The Cinnamon Teal is slightly larger than October’s bird-of-the-month, the Green-winged Teal and the other teal species, the Blue-winged Teal. The breeding male is nearly all rusty red with a black back and tail (feather edges lined with white), black bill and red eyes. The female is the usual mottled gray-brown with a black bill and black eye. The Cinnamon Teal has a large head for its size and as the genus name implies, the bill is large and spoon like, similar to a Shoveler but smaller. Both male and female have a bright blue patch visible when flying and sometimes when swimming.

Behavior and Habitat

Cinnamon Teal are dabbling ducks and prefer shallow marshes. They feed mainly on seeds, feeding in shallow water.

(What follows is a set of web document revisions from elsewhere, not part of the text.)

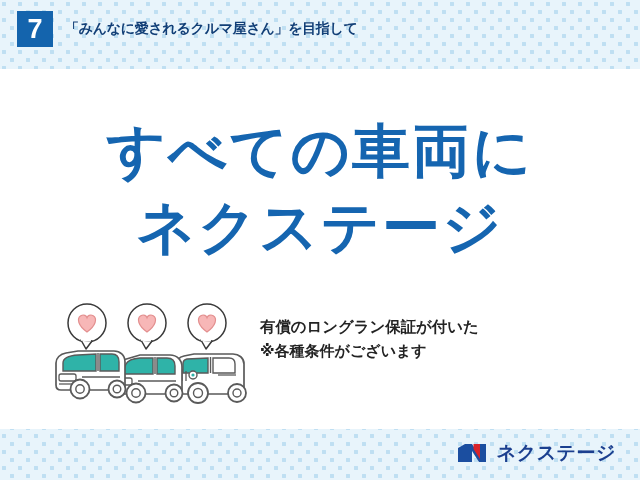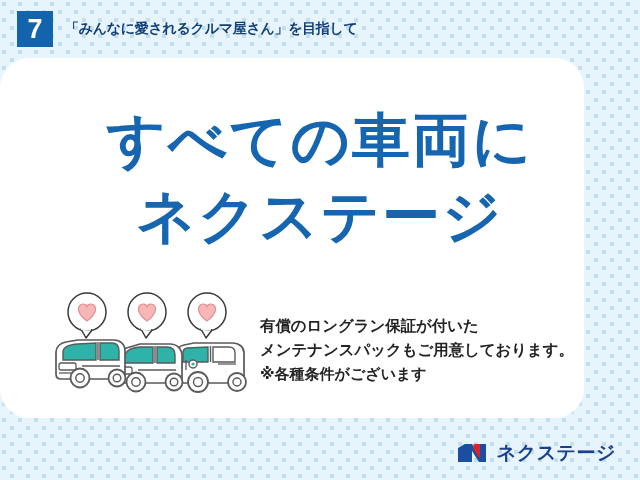--- a/index.html
+++ b/index.html
@@ -61,11 +61,10 @@
   #panel {
     position: absolute;
     left: 0;
-    top: 58px;
-    width: 584px;
+    top: 69px;
+    width: 640px;
     height: 360px;
     background: #ffffff;
-    border-radius: 29px;
   }
 
   

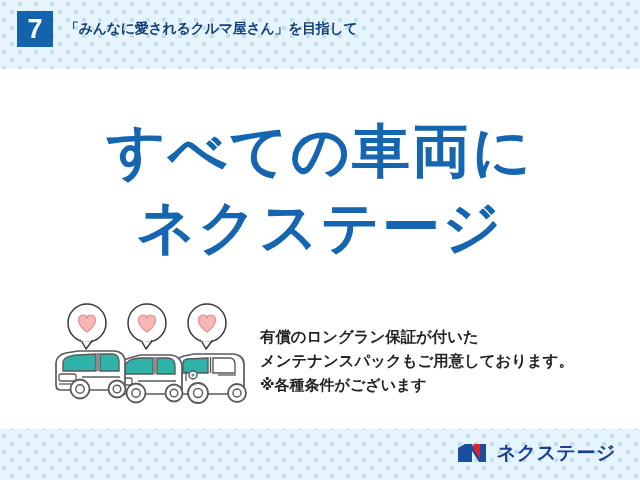--- a/index.html
+++ b/index.html
@@ -103,7 +103,7 @@
   }
   #description {
     margin-left: 8px;
-    margin-top: 24px;
+    margin-top: 14px;
     color: #232323;
     font-size: 15.4px;
     line-height: 24px;

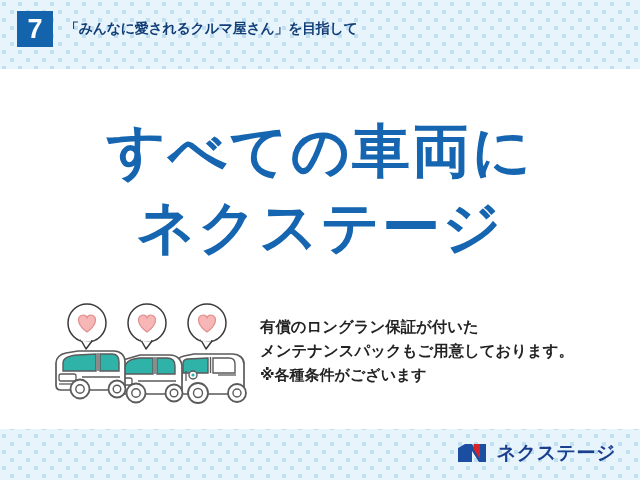--- a/index.html
+++ b/index.html
@@ -228,7 +228,6 @@
 
       <div id="description">
         <span class="dline">有償のロングラン保証が付いた</span>
-        <span class="dline">メンテナンスパックもご用意しております。</span>
         <span class="dline note">※各種条件がございます</span>
       </div>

They also feed on a variety of invertebrates including beetles, midges and many different kinds of flies.

Cinnamon Teal are fast fliers and, as dabbling ducks, jump straight into the air instead of running across the water surface to get airborne.

The female Cinnamon Teal often places her nest close to water and below matted, dead stems of vegetation so it is completely concealed on all sides and from above. She approaches the nest through tunnels in the vegetation. She may lay from four to sixteen eggs and in some places may have two broods a year.

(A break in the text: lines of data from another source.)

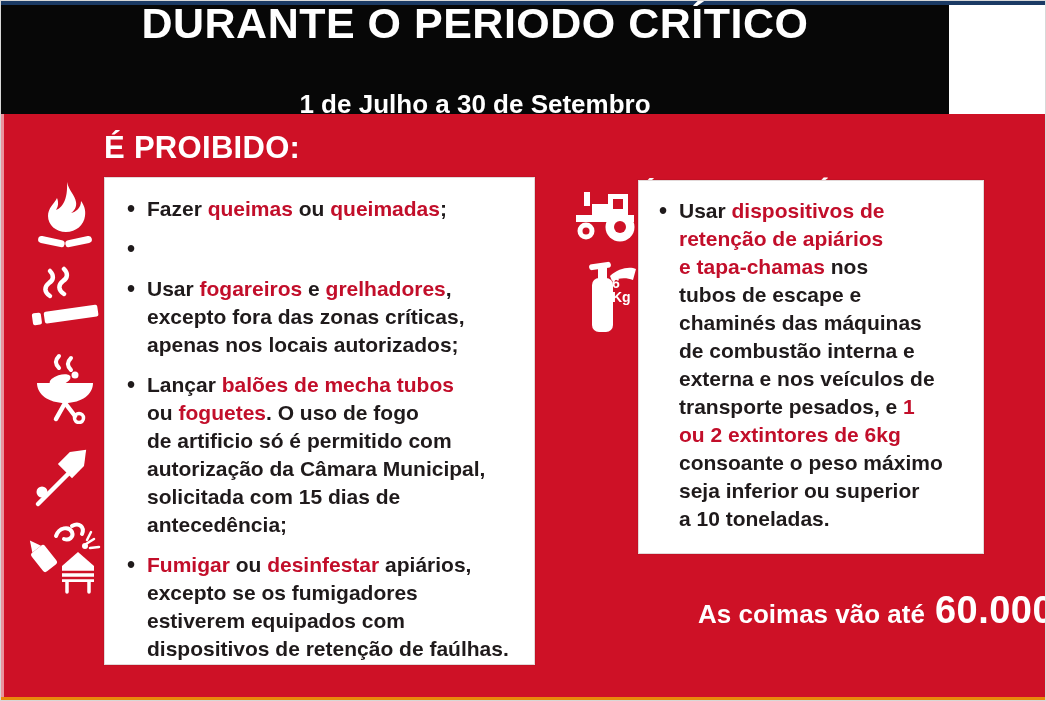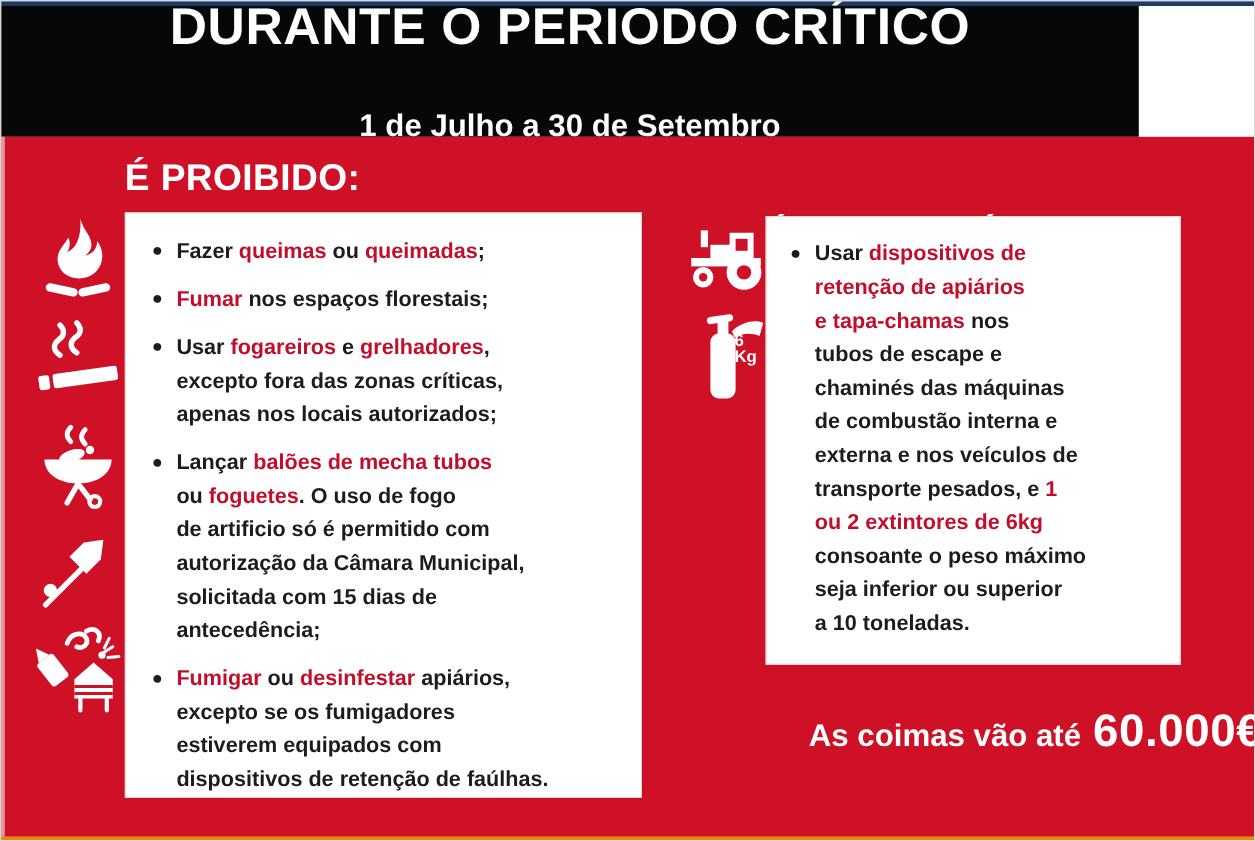--- a/index.html
+++ b/index.html
@@ -51,7 +51,7 @@
     width:20px;flex:0 0 20px;color:var(--ink);font-size:23px;font-weight:700;line-height:28px;
   }
   .bullet-text{
-    white-space:pre-line;font-size:18px;font-weight:700;line-height:28px;color:var(--ink);
+    white-space:pre-line;font-size:21px;font-weight:700;line-height:28px;color:var(--ink);
   }
   .seg-red{color:var(--accent-red);}
   .seg-dark{color:var(--ink);}

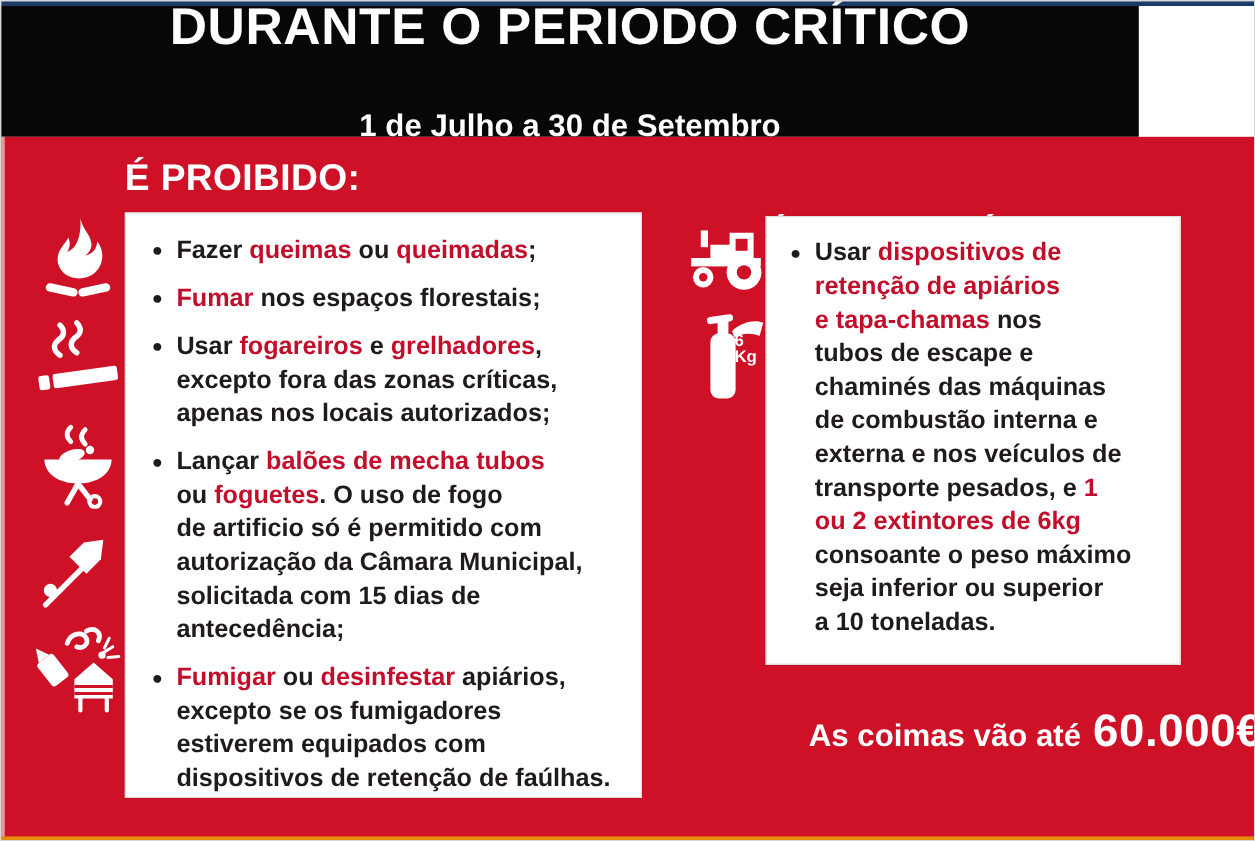--- a/index.html
+++ b/index.html
@@ -158,7 +158,6 @@
           </div>
           <div class="bullet-item">
             <span class="bullet-marker">•</span>
-            <div class="bullet-text"><span class="seg-red">Fumar</span><span class="seg-dark"> nos espaços florestais;</span></div>
           </div>
           <div class="bullet-item">
             <span class="bullet-marker">•</span>

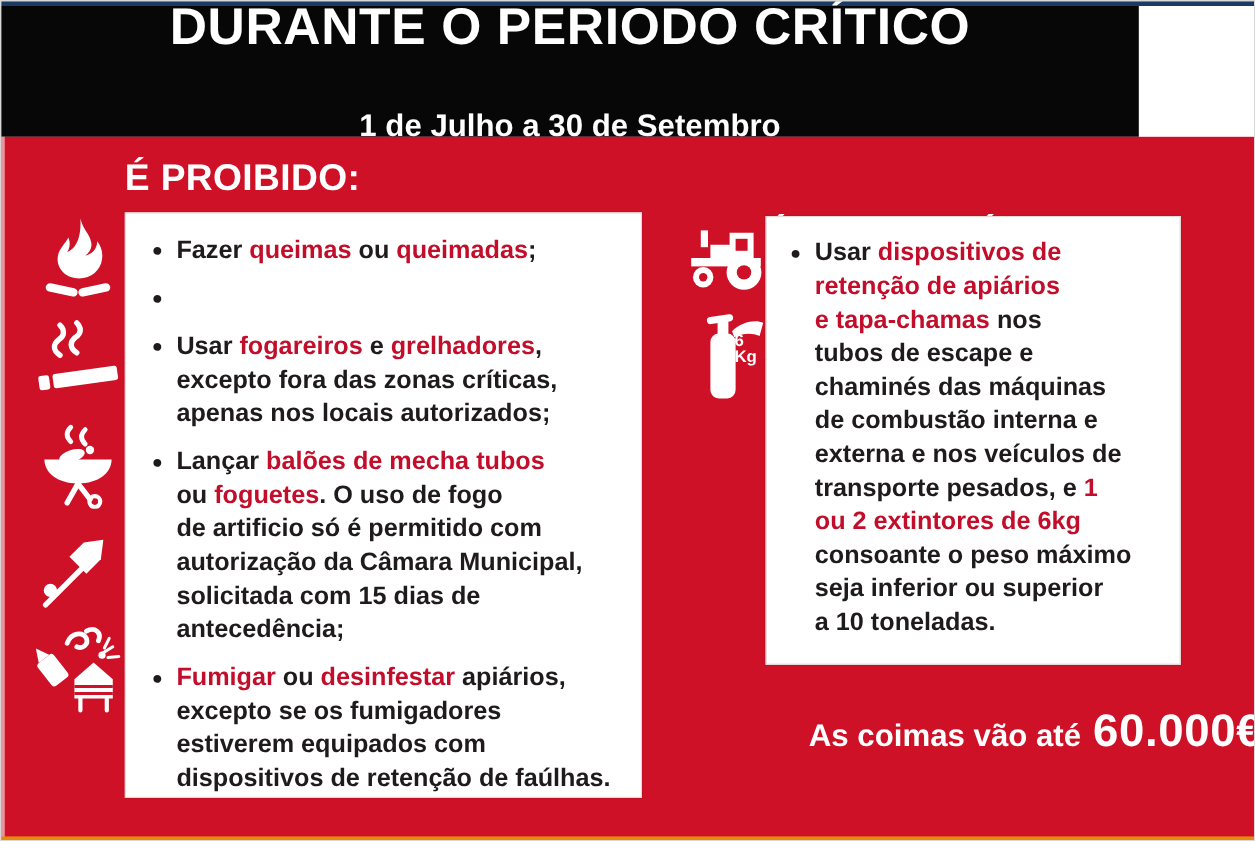--- a/index.html
+++ b/index.html
@@ -72,7 +72,7 @@
   .fine-line{
     position:absolute;left:670px;top:475px;display:flex;align-items:baseline;gap:10px;color:#fff;white-space:nowrap;
   }
-  .fine-prefix{font-size:26px;font-weight:700;}
+  .fine-prefix{font-size:26px;font-weight:700;margin-left:24px;}
   .fine-amount{font-size:38px;font-weight:800;letter-spacing:.5px;}
   .hole{fill:var(--red-bg);}
   .wline{stroke:#fff;fill:none;stroke-linecap:round;}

The Cinnamon Teal is a Western bird, only occasionally seen east of the Mississippi River. It also has two distinct populations, one in North America and another in South America with four subspecies.

Similar Species

There are two other teal, the Green-winged and Blue-winged, that are small and have a similar body shape to the Cinnamon Teal. However, they lack the all red color of the male Cinnamon Teal. Cinnamon Teal also have larger bills and heads. The Northern Shoveler has a larger bill but sports a green head.

When and where found at Camas NWR

According to the Camas NWR Bird List, the Cinnamon Teal is common on the Refuge in the spring and summer months but less so during the fall. They nest on the Refuge as well. Look for them in the permanent and temporary marshes.


“Cinnamon Teal are numerous, but their populations have declined since 1968, according to the North American Breeding Bird SurveyPartners in Flight estimates the global breeding population at 380,000, rates the species a 13 out of 20 on the Continental Concern Score, and includes the species on the Yellow Watch List for declining populations. The U.S. Fish and Wildlife Service carefully monitors duck populations and hunting levels; in recent years, about 800,000 Cinnamon and Blue-winged Teal have been taken by hunters in the U.S. each year. As a wetland species, Cinnamon Teal is susceptible to contaminants from agriculture and industry through most of its range. In western North America, loss of wetlands to agriculture, grazing, and especially development of human settlements has meant massive loss of habitat for Cinnamon Teal. The wetlands that remain may be polluted or converted to deepwater reservoirs for recreational fishing, making them less useful to Cinnamon Teal.”